Your instructions:
No pictures belong in the copy. Set down exactly the lines from the one that contains "top: 324px ->" through the end of the data.

Segment Start: Input data

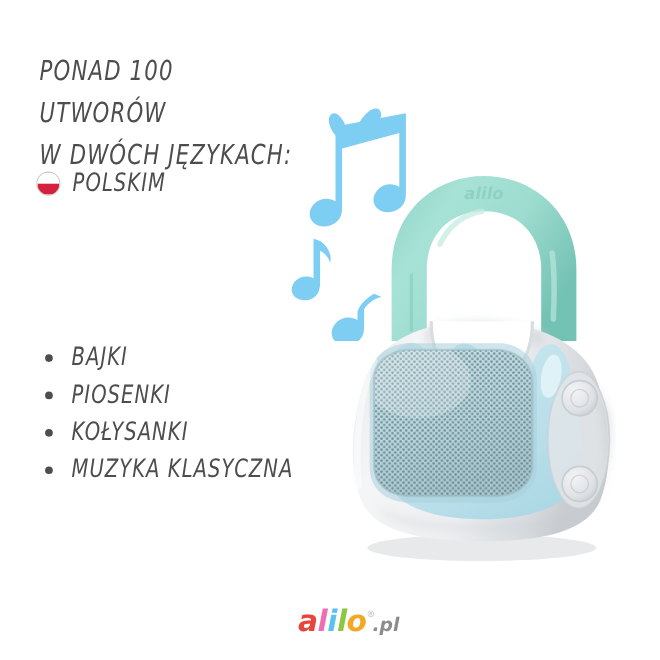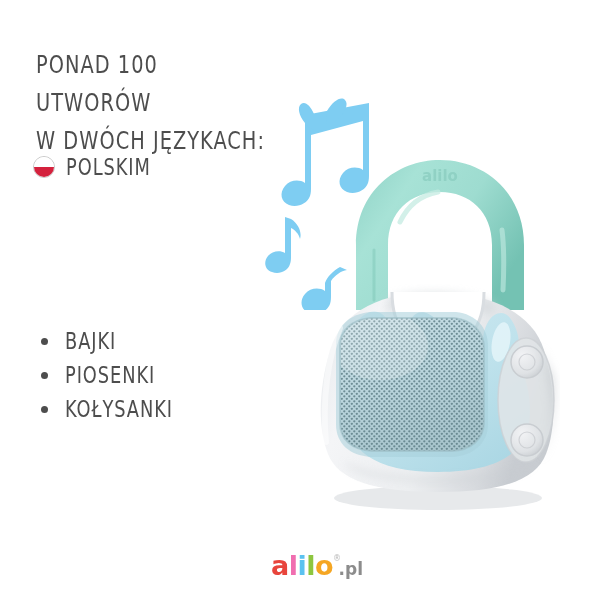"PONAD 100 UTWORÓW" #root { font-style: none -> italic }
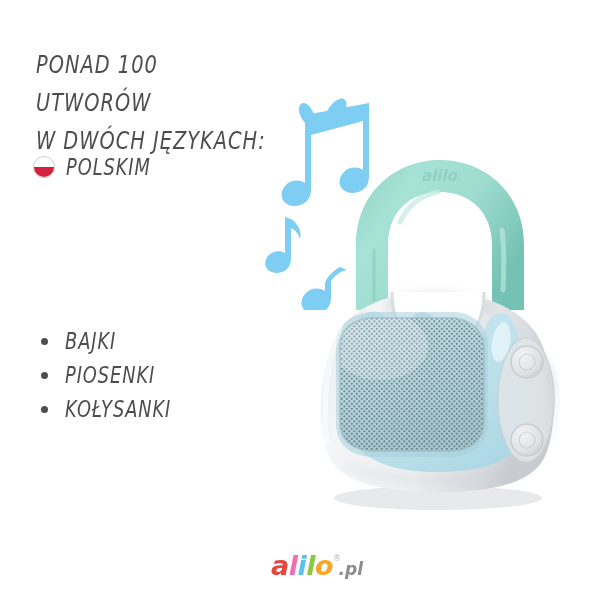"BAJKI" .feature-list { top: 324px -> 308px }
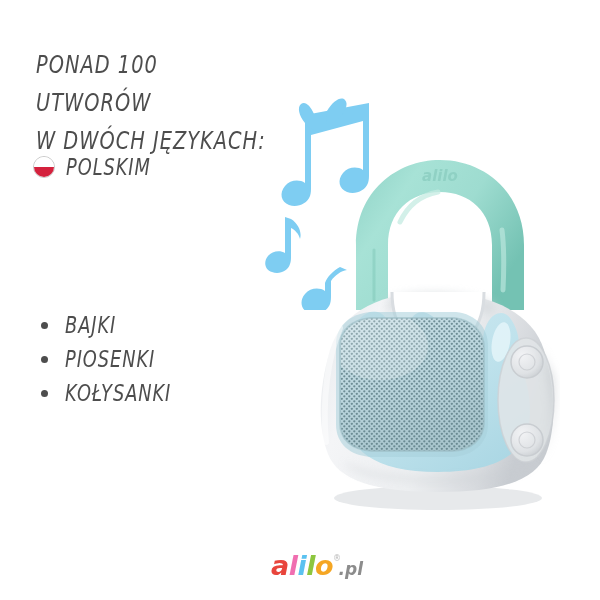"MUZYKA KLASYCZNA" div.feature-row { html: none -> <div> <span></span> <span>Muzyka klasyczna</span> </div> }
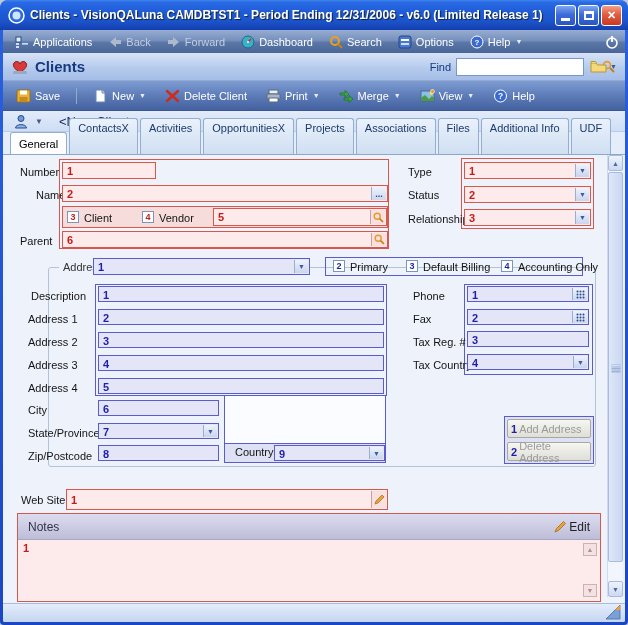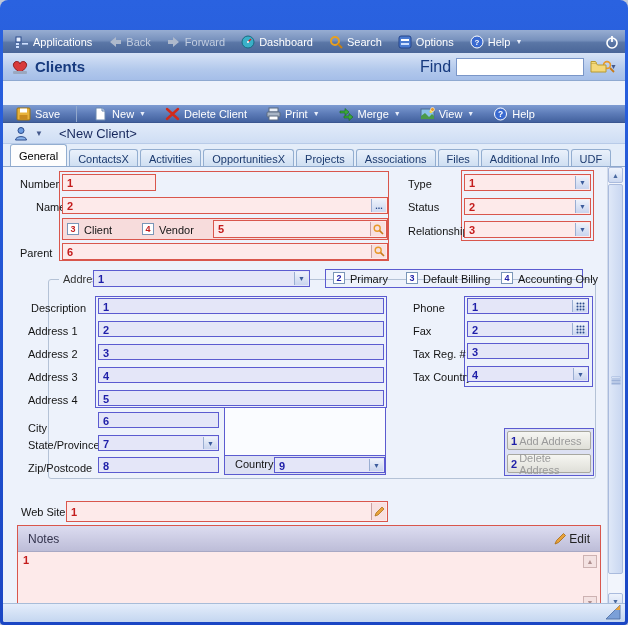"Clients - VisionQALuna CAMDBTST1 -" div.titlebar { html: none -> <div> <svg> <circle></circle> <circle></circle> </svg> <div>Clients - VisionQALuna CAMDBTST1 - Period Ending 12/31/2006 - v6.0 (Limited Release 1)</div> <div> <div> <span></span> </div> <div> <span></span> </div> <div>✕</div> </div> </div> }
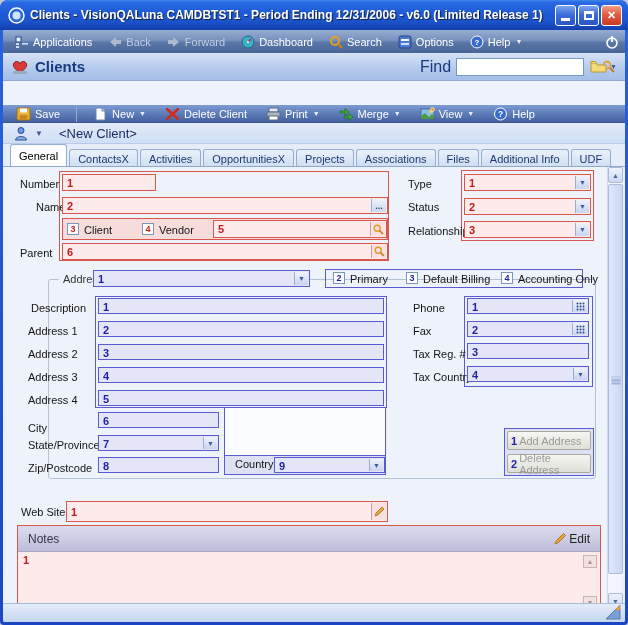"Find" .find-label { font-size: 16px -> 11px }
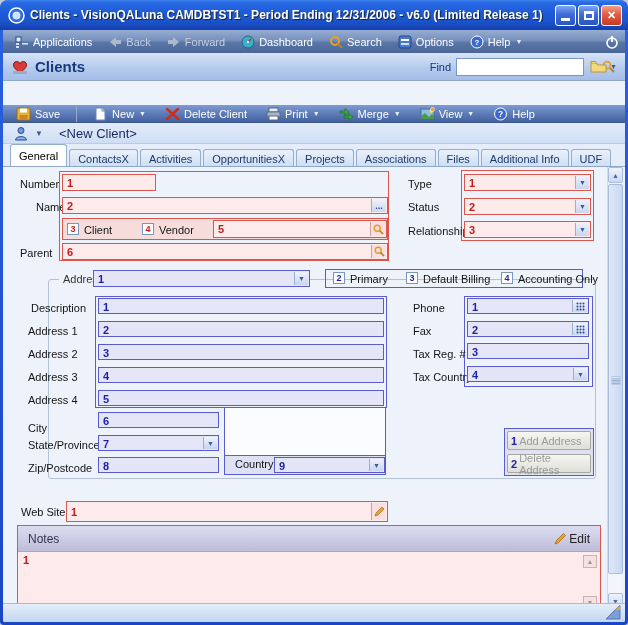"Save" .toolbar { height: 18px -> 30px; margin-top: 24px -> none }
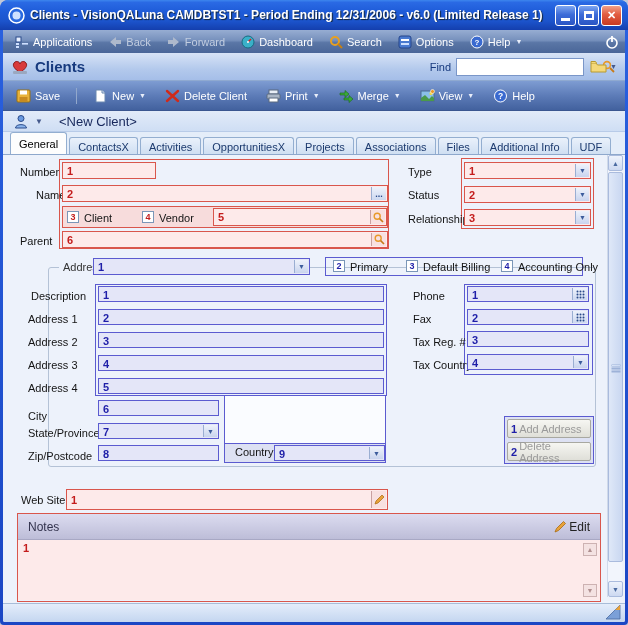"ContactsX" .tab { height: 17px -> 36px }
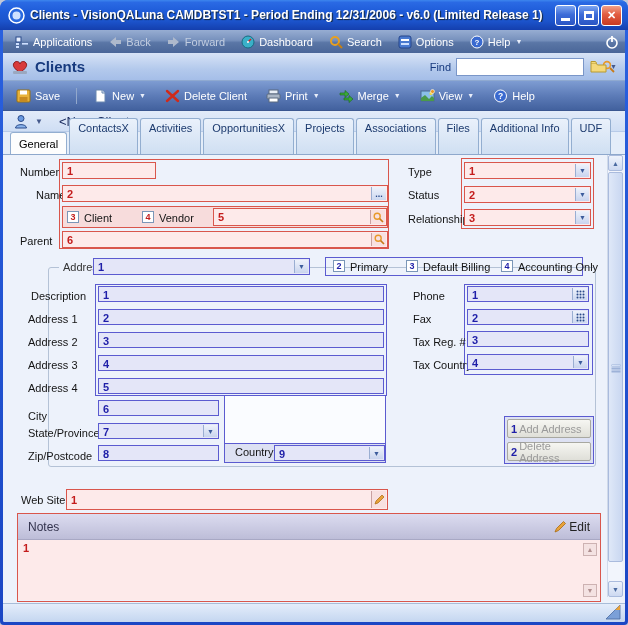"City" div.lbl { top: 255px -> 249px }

Segment End: Input data

Response to the task:
"BAJKI" .feature-list { top: 324px -> 308px }
"MUZYKA KLASYCZNA" div.feature-row { html: none -> <div> <span></span> <span>Muzyka klasyczna</span> </div> }
"Clients - VisionQALuna CAMDBTST1 -" div.titlebar { html: none -> <div> <svg> <circle></circle> <circle></circle> </svg> <div>Clients - VisionQALuna CAMDBTST1 - Period Ending 12/31/2006 - v6.0 (Limited Release 1)</div> <div> <div> <span></span> </div> <div> <span></span> </div> <div>✕</div> </div> </div> }
"Find" .find-label { font-size: 16px -> 11px }
"Save" .toolbar { height: 18px -> 30px; margin-top: 24px -> none }
"ContactsX" .tab { height: 17px -> 36px }
"City" div.lbl { top: 255px -> 249px }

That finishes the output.